Beneath this brutal season for the Tigers is one of the best stories in baseball. The next chapter begins in Detroit.
"It’s amazing," Kerry Carpenter said back in June. "It’s been a different experience. I’ve never had this kind of success at the professional level."
On Wednesday, Carpenter will reach the highest level of all. The 24-year-old who began the season as a little-known prospect in Double-A and now leads all of minor league baseball with 30 home runs is being summoned to the majors by the Tigers. He has mashed his way into the moment, one bomb after another.
"It’s wild. It’s like being greater than I ever imagined," Carpenter said on the Road to Detroit podcast. "The swing change I made was to try to be as great as I could possibly be, to maximize my full potential. And to actually do it this year has been surreal."
The swing change happened last offseason. Carpenter was coming off a solid but unsatisfying year in Double-A. He got to talking with fellow Tigers minor leaguer Jacob Robson, who told Carpenter he wasn't getting the most out of his left-handed swing. So Carpenter got with Robson's swing coach, made a few tweaks and discovered more power -- and that has been "the difference-maker," he said.

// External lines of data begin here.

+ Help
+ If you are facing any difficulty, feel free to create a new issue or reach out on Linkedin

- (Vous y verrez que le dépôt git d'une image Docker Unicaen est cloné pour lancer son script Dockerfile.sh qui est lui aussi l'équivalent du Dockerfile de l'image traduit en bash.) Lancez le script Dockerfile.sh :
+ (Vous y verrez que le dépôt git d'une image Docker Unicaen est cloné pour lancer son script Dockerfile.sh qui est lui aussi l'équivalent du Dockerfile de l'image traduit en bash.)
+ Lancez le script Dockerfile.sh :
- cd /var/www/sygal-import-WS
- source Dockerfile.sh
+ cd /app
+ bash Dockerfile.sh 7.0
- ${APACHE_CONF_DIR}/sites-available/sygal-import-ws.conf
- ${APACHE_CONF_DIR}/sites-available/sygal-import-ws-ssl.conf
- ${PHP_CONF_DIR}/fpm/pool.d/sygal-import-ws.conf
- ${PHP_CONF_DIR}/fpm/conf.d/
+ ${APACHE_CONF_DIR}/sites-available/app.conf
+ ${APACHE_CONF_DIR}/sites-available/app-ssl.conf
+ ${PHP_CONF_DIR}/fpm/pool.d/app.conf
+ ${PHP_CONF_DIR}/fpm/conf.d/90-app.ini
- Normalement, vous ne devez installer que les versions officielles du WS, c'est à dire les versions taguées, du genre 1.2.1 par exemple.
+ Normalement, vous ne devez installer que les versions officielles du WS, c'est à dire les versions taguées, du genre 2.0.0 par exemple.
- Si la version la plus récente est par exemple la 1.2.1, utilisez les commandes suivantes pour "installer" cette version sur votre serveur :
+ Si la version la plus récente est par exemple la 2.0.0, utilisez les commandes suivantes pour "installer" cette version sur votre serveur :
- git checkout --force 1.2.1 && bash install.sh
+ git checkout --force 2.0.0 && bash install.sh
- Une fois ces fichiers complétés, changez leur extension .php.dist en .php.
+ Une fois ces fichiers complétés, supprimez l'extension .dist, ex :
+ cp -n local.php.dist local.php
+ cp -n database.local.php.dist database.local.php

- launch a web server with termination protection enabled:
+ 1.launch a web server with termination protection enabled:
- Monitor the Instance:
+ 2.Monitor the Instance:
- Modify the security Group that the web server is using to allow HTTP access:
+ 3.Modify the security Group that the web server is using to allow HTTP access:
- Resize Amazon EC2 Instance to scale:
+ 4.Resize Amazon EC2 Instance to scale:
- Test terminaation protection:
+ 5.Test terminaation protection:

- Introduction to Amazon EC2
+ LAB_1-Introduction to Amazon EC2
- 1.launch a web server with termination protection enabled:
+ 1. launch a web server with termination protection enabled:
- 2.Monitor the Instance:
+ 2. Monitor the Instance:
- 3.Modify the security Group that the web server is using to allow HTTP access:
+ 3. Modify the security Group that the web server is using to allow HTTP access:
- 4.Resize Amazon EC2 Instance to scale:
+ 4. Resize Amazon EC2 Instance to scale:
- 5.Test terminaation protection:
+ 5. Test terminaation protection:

Slugging in the minors promises nothing in the majors. The Tigers' assistant hitting coach is proof: Mike Hessman is Minor League Baseball's all-time leader with 443 homers and topped out at 14 homers in the bigs. Carpenter, a 19th round draft pick in 2019, won't knock down walls in Detroit just because he plowed through pitchers in Erie and Toledo. This is his biggest test yet.
Then again, here's a smattering of big-leaguers who once led the minors in home runs: Giancarlo Stanton (2008), Mike Moustakas (2010), Joey Gallo (2013), Kris Bryant (2016) and Jared Walsh (2018). And while Carpenter was whiff-prone earlier this season, he had as many walks as strikeouts following his promotion to Triple-A. He hit lefties as well as righties. There's reason to believe his bat can thrive in The Show.
Carpenter's vision is coming to life. His ultimate goal is to win a World Series in Detroit. But these dreams weren't always his. They were planted in his brain by his mom and his sister, who saw his potential before Carpenter saw it in himself. He hardly even liked baseball until his junior year of high school, wasn't really great at it until his senior year. And by then, every college in his home state of Florida was done recruiting. His mom and his sister pushed him to pursue it anyway.
"They were just like, ‘Hey, you really like this game, but you could be really good if you loved it and you put the work in. You could play in college and you could achieve crazy dreams,'" said Carpenter, who lost his father to cancer in 2020. "So they pushed me toward that and I started working hard and I was like, ‘Wow, this is amazing. I’ve gotten really good. I just want to maximize my full potential now.' And at that point, my love of it started."
Carpenter wound up attending St. John's River State College, a junior college in Northeast Florida. He played well enough there to earn a scholarship to Virginia Tech, where he played well enough again to land on the radar of MLB teams. He heard frequently from the Tigers leading up to the 2019 draft, and eventually they invited him to a pre-draft workout. But so did the Yankees.
"It was pretty much the Tigers and Yankees when it came down to it," he said.
In the end it was the Tigers, who promptly watched Carpenter tear up Rookie Ball. He was ready to start climbing the ladder in 2020 before the minor league season was wiped out by the pandemic. When the MLB season ended that year and the Tigers stopped paying their minor leaguers, Carpenter, like anyone else, said he "needed to make some money." So he took a part-time job at DICK'S Sporting Goods. He went from swinging bats to selling bats.
"I was like, I’ve been out of work. Thankfully the Tigers paid us throughout the MLB season, but when that was over I was like, 'Alright, I gotta do something. I gotta give myself a schedule. I was taking classes and I worked there for that offseason," he said.
It wasn't exactly his calling. Carpenter laughed and said customers would ask him where to find certain products and "sometimes I wouldn’t even know the answer. So yeah, I was probably not the best worker there."
Two years later, he became the best power hitter in the minors. His .645 slugging percentage this season is first among all players in A-ball or higher. He leaves the farm hitting .313 with a 1.025 OPS in 97 games. He has a long road ahead of him in Detroit, but so he did to get here. Just a couple months ago, Carpenter said getting the call to the bigs "would be one of the coolest days of my life."
That day has arrived.
"When you get to play against the best of the best, that’s when it’s the most fun," he said. "That’s what we’re trying to do. We’re trying to win a World Series and we’re trying to do that in Detroit. So it’s going to be an amazing feeling and I’m just going to be grateful whenever that day comes. I can’t wait to call my mom and let her know."